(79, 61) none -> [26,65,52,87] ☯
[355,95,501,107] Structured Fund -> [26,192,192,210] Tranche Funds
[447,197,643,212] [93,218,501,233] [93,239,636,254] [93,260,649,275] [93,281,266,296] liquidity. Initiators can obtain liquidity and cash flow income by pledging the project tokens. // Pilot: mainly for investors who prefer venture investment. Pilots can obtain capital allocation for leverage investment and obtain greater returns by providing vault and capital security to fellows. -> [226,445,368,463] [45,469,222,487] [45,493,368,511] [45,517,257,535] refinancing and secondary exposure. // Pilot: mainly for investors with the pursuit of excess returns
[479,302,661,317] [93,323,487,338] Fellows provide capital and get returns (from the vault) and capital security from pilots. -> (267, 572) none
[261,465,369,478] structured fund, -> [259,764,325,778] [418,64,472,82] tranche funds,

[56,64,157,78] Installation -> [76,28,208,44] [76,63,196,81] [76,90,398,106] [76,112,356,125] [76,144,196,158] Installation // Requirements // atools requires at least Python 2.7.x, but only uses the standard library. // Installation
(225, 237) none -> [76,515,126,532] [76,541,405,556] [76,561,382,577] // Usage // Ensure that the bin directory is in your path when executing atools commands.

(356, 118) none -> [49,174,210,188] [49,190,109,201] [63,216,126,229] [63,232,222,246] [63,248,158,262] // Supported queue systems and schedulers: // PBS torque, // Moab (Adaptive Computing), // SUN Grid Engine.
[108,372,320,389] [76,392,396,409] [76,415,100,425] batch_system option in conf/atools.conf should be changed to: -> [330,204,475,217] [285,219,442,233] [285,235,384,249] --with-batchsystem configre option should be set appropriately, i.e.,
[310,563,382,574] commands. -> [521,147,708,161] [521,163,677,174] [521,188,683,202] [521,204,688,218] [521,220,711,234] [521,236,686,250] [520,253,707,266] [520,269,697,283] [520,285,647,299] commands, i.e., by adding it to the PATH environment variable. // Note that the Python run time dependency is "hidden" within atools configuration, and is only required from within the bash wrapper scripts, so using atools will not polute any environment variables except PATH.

------------------------------------

• Problem to solve
Only one stretch of the data above is needed. Restate it word for word, from the line containing "[56,64,157,78] Installation ->" through the line containing "[108,372,320,389] [76,392,396,409] [76,415,100,425]", both ends included.

• Solved exercise
[56,64,157,78] Installation -> [76,28,208,44] [76,63,196,81] [76,90,398,106] [76,112,356,125] [76,144,196,158] Installation // Requirements // atools requires at least Python 2.7.x, but only uses the standard library. // Installation
(225, 237) none -> [76,515,126,532] [76,541,405,556] [76,561,382,577] // Usage // Ensure that the bin directory is in your path when executing atools commands.

(356, 118) none -> [49,174,210,188] [49,190,109,201] [63,216,126,229] [63,232,222,246] [63,248,158,262] // Supported queue systems and schedulers: // PBS torque, // Moab (Adaptive Computing), // SUN Grid Engine.
[108,372,320,389] [76,392,396,409] [76,415,100,425] batch_system option in conf/atools.conf should be changed to: -> [330,204,475,217] [285,219,442,233] [285,235,384,249] --with-batchsystem configre option should be set appropriately, i.e.,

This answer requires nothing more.